Norwich, New York-based NBT Bancorp Inc. plans to acquire Lakeville, Connecticut-based Salisbury Bancorp Inc. in an all-stock deal valued at approximately $204 million, the banks said in a statement today.
The deal, which has been unanimously approved by both boards of directors, is expected to close in the second quarter of 2023. The transaction is subject to customary closing conditions, including regulatory approvals and approval by Salisbury’s shareholders. Both banks trade on the Nasdaq Stock Market.
The $1.51 billion-asset Salisbury had $1.33 billion in deposits and net loans of $1.18 billion as of Sept. 30, 2022. The Connecticut-chartered commercial bank has 14 branches in Northwest Connecticut, the Hudson Valley region of New York, and the Berkshire County towns of Great Barrington, Sheffield, and South Egremont.

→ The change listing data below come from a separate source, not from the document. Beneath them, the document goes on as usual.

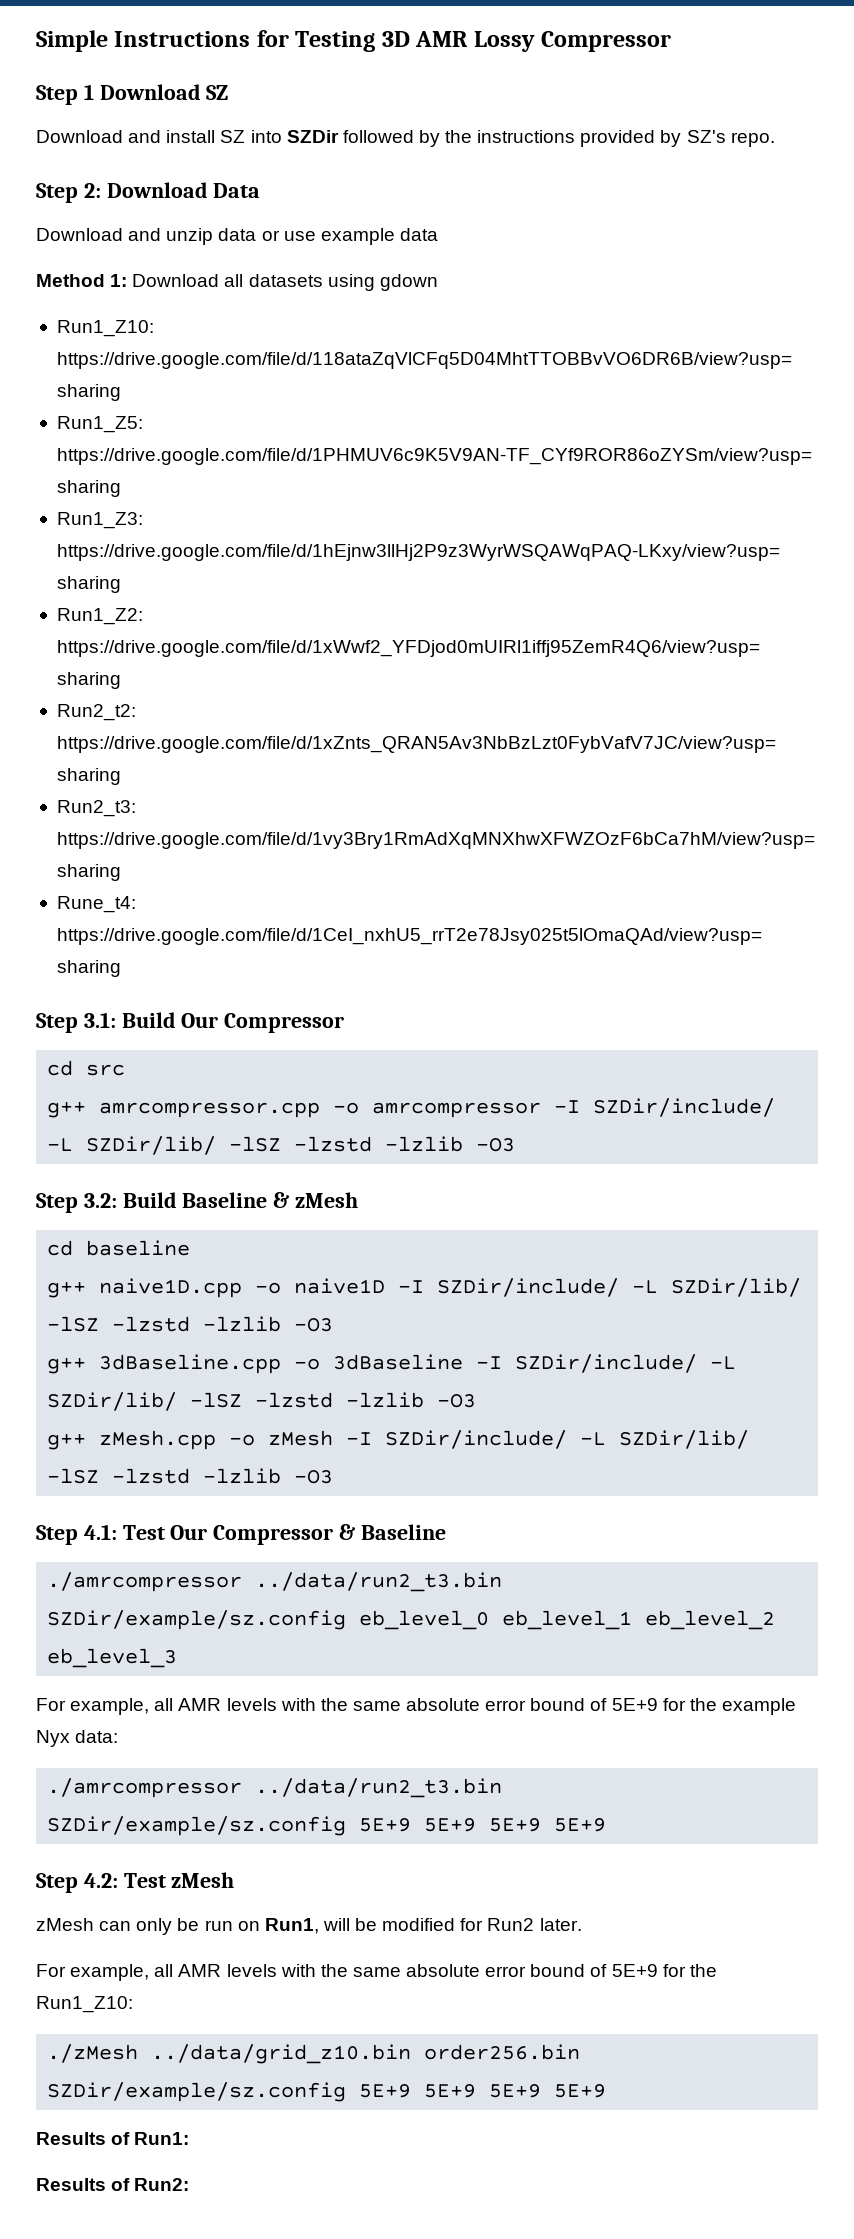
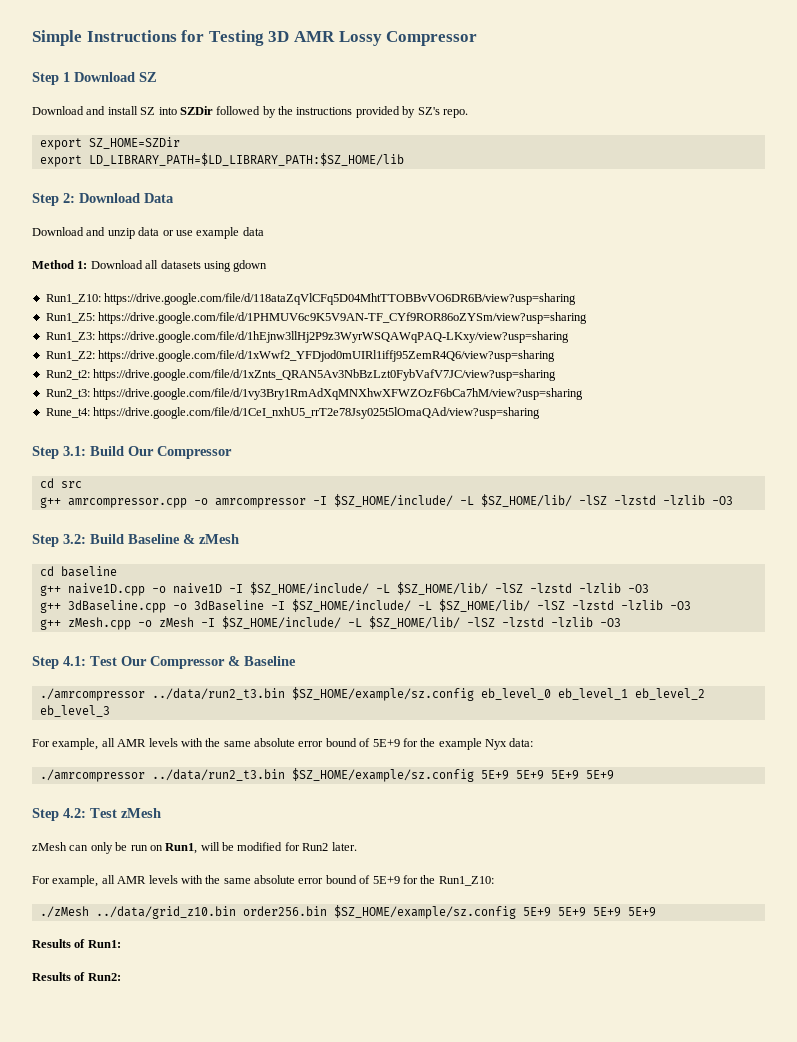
(775, 139) none -> [39,137,180,150] [39,153,404,167] // export SZ_HOME=SZDir // export LD_LIBRARY_PATH=$LD_LIBRARY_PATH:$SZ_HOME/lib
[593,1098,776,1117] [47,1136,217,1155] SZDir/include/ -L SZDir/lib/ -> [333,494,572,507] $SZ_HOME/include/ -L $SZ_HOME/lib/
[437,1278,802,1297] SZDir/include/ -L SZDir/lib/ -> [249,582,488,595] $SZ_HOME/include/ -L $SZ_HOME/lib/
[515,1354,737,1373] [47,1392,178,1411] SZDir/include/ -L SZDir/lib/ -> [291,599,530,612] $SZ_HOME/include/ -L $SZ_HOME/lib/
[385,1430,750,1449] SZDir/include/ -L SZDir/lib/ -> [221,616,460,629] $SZ_HOME/include/ -L $SZ_HOME/lib/
[47,1610,347,1630] SZDir/example/sz.config -> [291,687,474,701] $SZ_HOME/example/sz.config
[47,1816,347,1836] SZDir/example/sz.config -> [291,768,474,782] $SZ_HOME/example/sz.config
[47,2082,347,2102] SZDir/example/sz.config -> [333,905,516,919] $SZ_HOME/example/sz.config

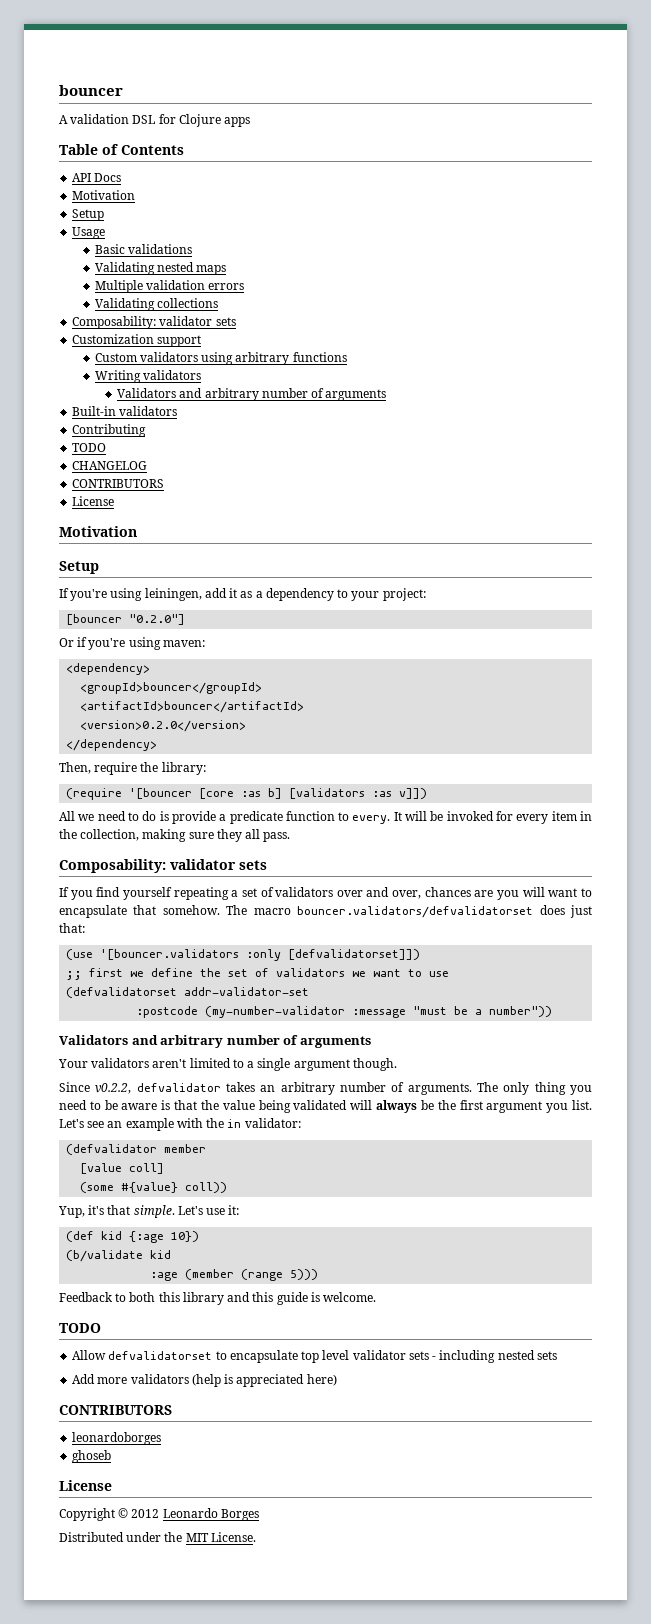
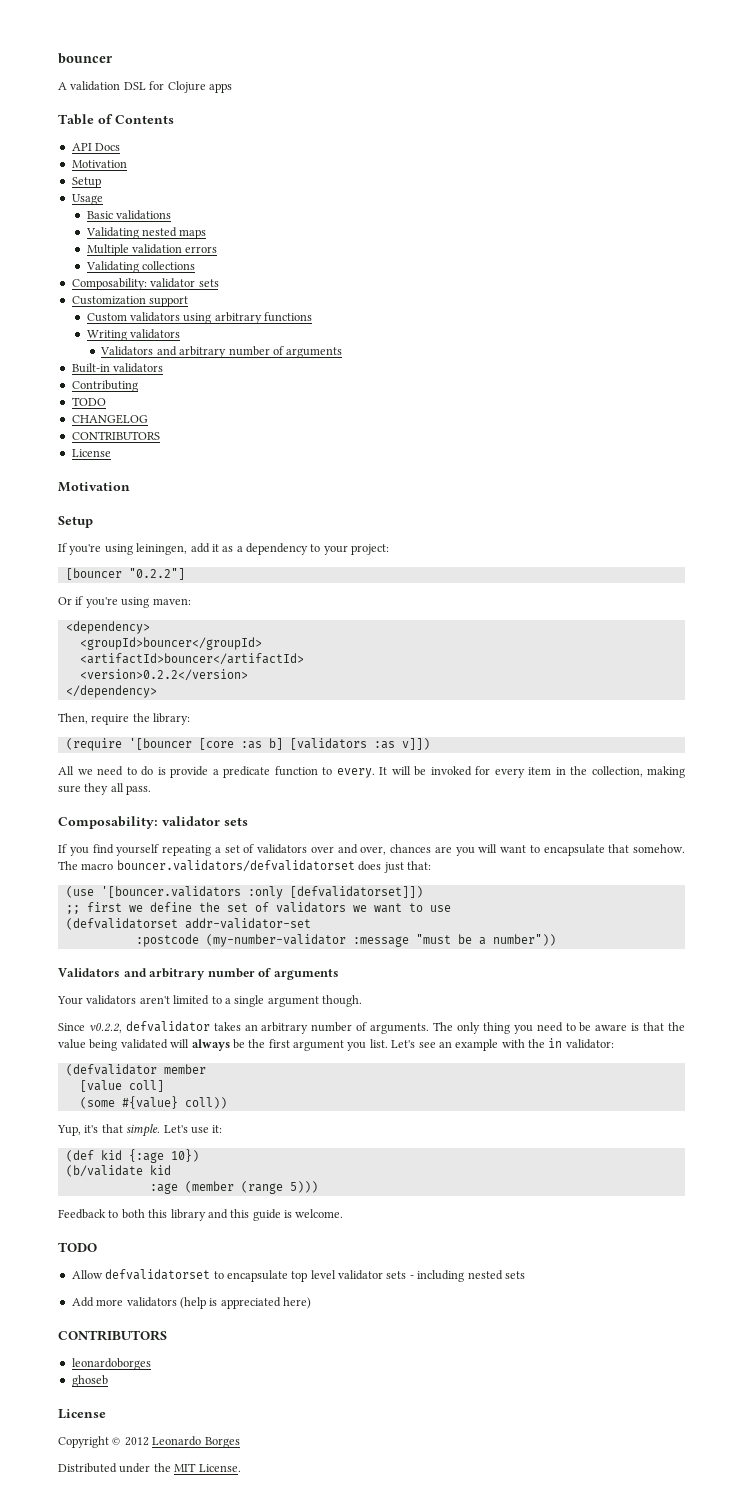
[129,614,186,625] "0.2.0"] -> [128,568,185,580] "0.2.2"]
[80,720,247,732] <version>0.2.0</version> -> [79,669,248,681] <version>0.2.2</version>

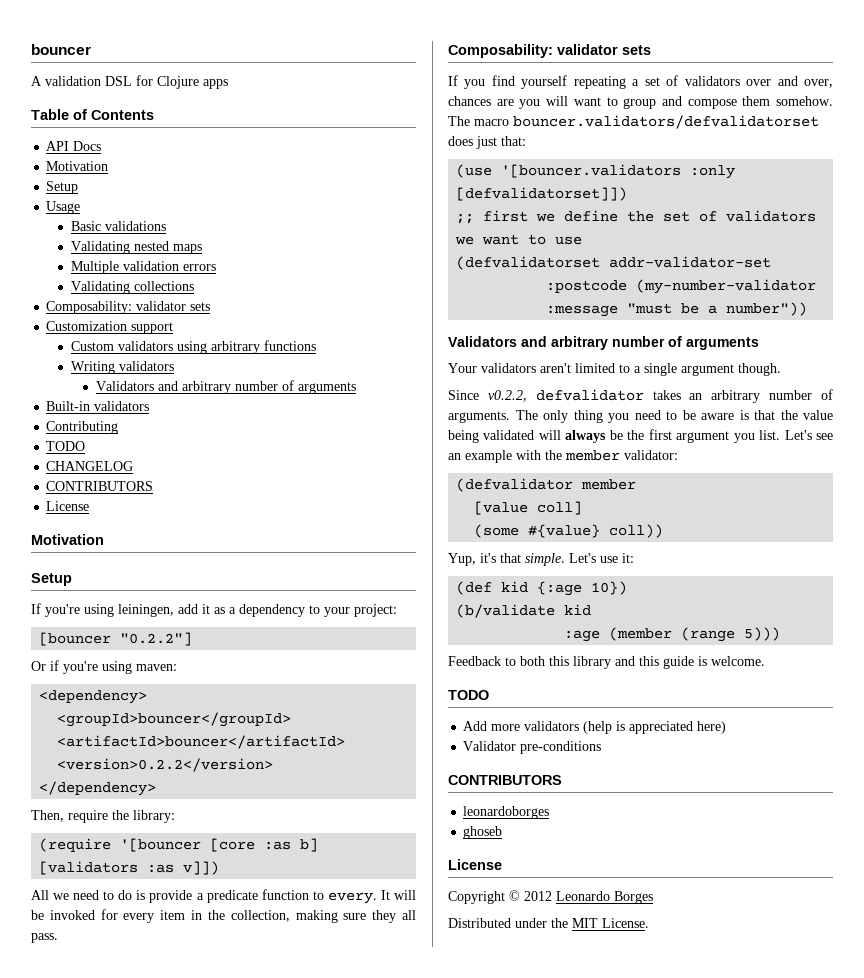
[543,844,630,856] encapsulate that -> [623,96,771,109] group and compose them
[548,1038,563,1048] in -> [565,450,620,461] member
[71,1269,525,1282] // Allow defvalidatorset to encapsulate top level validator sets - including nested sets -> (489, 695) none
(311, 1303) none -> [463,741,602,754] // Validator pre-conditions

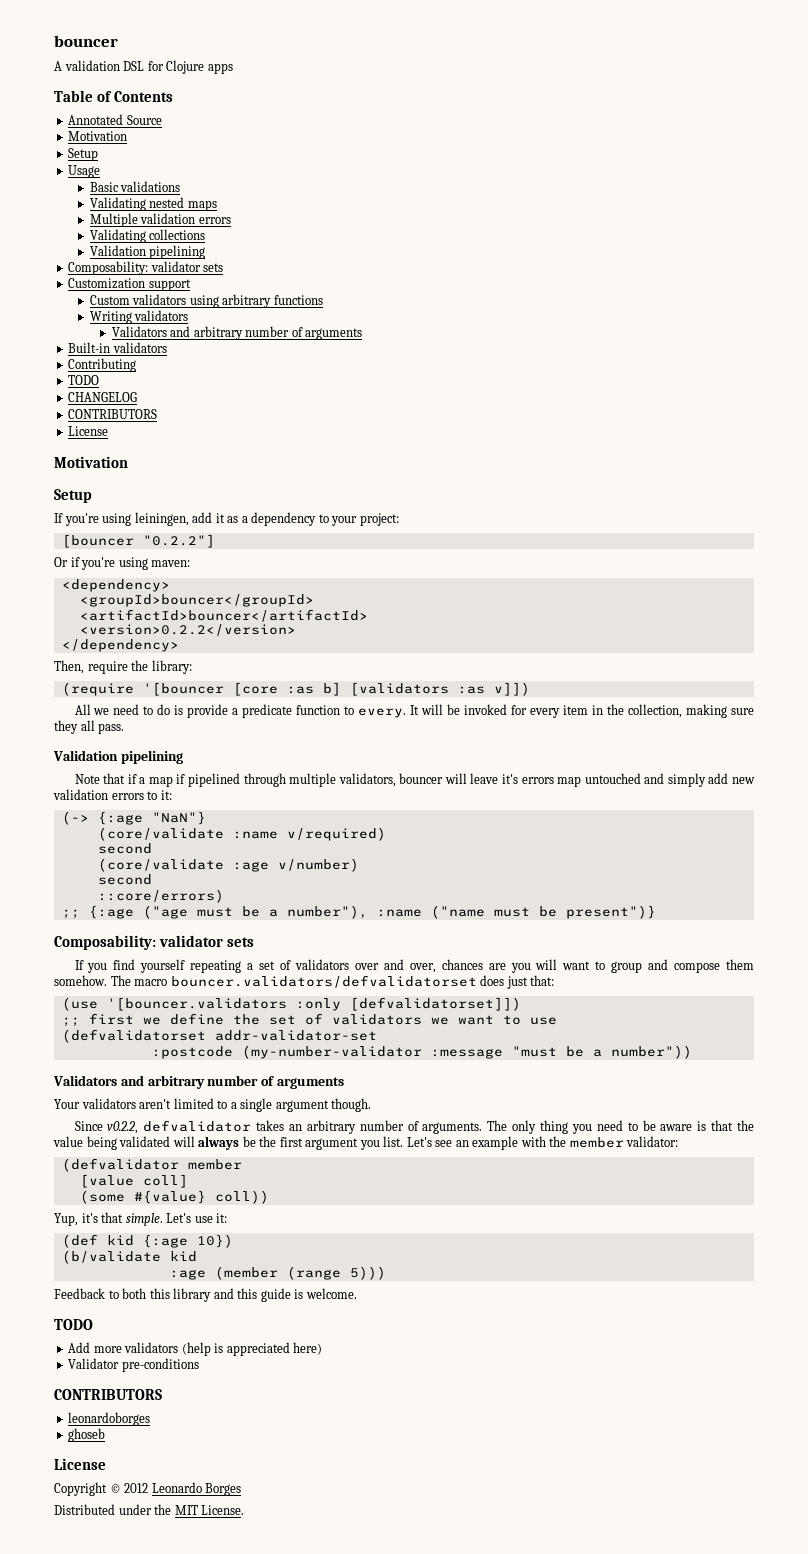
[46,141,102,151] API Docs -> [68,114,162,125] Annotated Source
(194, 286) none -> [89,245,206,259] // Validation pipelining
(58, 938) none -> [53,750,183,764] [74,773,755,787] [53,789,172,800] [61,811,206,825] [97,827,386,841] [97,843,152,854] [97,858,359,872] [97,874,152,885] [97,889,224,903] [61,905,656,919] // Validation pipelining // Note that if a map if pipelined through multiple validators, bouncer will leave it's errors map untouched and simply add new validation errors to it: // (-> {:age "NaN"} // (core/validate :name v/required) // second // (core/validate :age v/number) // second // ::core/errors) // ;; {:age ("age must be a number"), :name ("name must be present")}

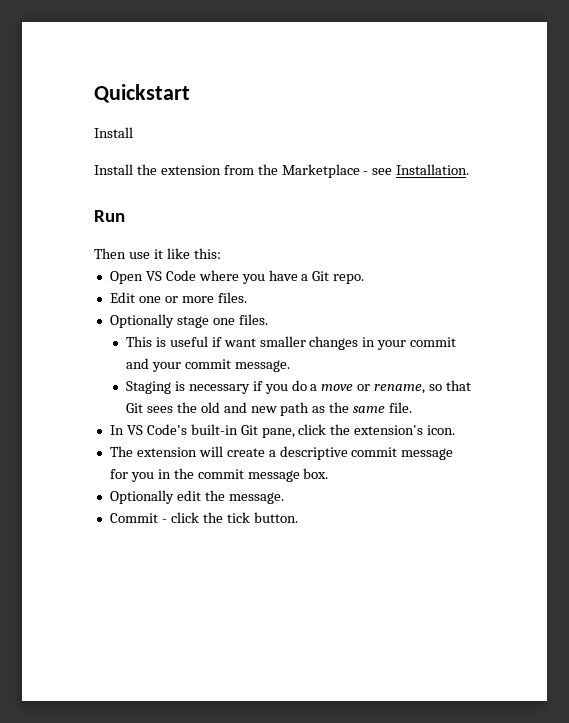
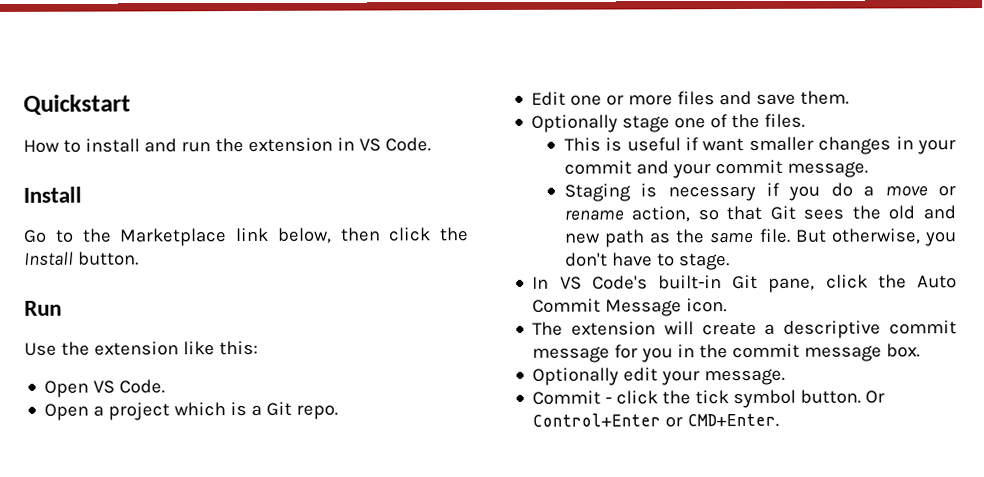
[94,127,133,138] [94,164,470,178] [94,210,125,222] [94,248,221,259] [109,270,298,284] Install // Install the extension from the Marketplace - see Installation. // Run // Then use it like this: // Open VS Code where you have -> [23,137,431,153] [23,186,82,203] [23,227,469,247] [24,251,139,266] [24,300,62,316] [24,340,258,356] [44,379,166,398] [44,401,248,421] How to install and run the extension in VS Code. // Install // Go to the Marketplace link below, then click the Install button. // Run // Use the extension like this: // Open VS Code. // Open a project which is
[217,292,247,303] files. -> [677,90,850,106] files and save them.
(235, 321) none -> [710,113,761,129] of the
[374,384,426,394] rename, -> [563,206,691,223] rename action,
(413, 407) none -> [794,228,957,247] [564,252,730,271] But otherwise, you don't have to stage.
[354,425,424,435] extension's -> [917,275,957,289] [532,298,683,317] Auto Commit Message
[204,490,225,501] the -> [661,370,701,386] your
[253,512,298,523] button. -> [733,389,886,409] [532,413,780,428] symbol button. Or Control+Enter or CMD+Enter.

NBT Bank, which has a national charter, had about $11.5 billion in total assets, $10 billion in deposits and $7.9 billion in loans. NBT has about 140 offices in New York, Pennsylvania, Vermont, New Hampshire, Connecticut, Maine and Berkshire County. Along with two branches in Pittsfield, NBT has branches in Lee, North Adams and Great Barrington. The Great Barrington location is about a mile from Salisbury’s branch.
Salisbury Bank branches will become NBT Bank locations after the merger, the statement said, and NBT plans to establish a regional operations center in Lakeville, Connecticut, near the Massachusetts border. NBT had entered the Connecticut market in 2019 and opened its first two branches in the Hartford area in 2021.
“We are very excited to partner with Salisbury and to extend our footprint into their attractive and complementary markets,” NBT President and CEO John H. Watt Jr. said in the statement. “Importantly, the organizational values upheld by the Salisbury team align very well with those of NBT. We look forward to welcoming these dedicated financial professionals to NBT and growing our combined company together.”
Watt added that Richard Cantele Jr., Salisbury’s president and CEO, would become a member of NBT’s executive management team. One director from Salisbury will be added to NBT’s board when the transaction closes, the statement said.
“Salisbury has an impressive history of service to their customers, communities and shareholders, and we are honored to have the opportunity to build on these relationships,” Watt said.
NBT said it would maintain charitable support following the merger in Salisbury’s markets. NBT also plans to contribute $500,000 “in incremental support to demonstrate the company’s ongoing commitment to these markets,” the statement said.
“We are proud to become part of a long-standing, high-performing franchise like NBT Bank,” Cantele said in the statement. “We believe this combination will create significant value for Salisbury shareholders, both immediately and longer term. Furthermore, we are confident the operating philosophies shared by NBT and Salisbury will ensure that our customers continue to receive high-quality service from people they know and trust. NBT has been consistently recognized for superior customer satisfaction and offers comprehensive omni-channel solutions. Through the partnership between Salisbury and NBT, our customers will gain access to an expanded set of products, services and capabilities.”
The merger agreement calls for each outstanding share of Salisbury common stock to be converted into the right to receive 0.7450 shares of NBT common stock, at a value of $35 per Salisbury share based on NBT’s volume-weighted average closing stock price of $46.98 for the 10-day trading period ending on Nov. 29, the statement said.
NBT said the transaction would to be approximately 9.8 percent accretive to first full-year proforma GAAP earnings per share after the transaction closes.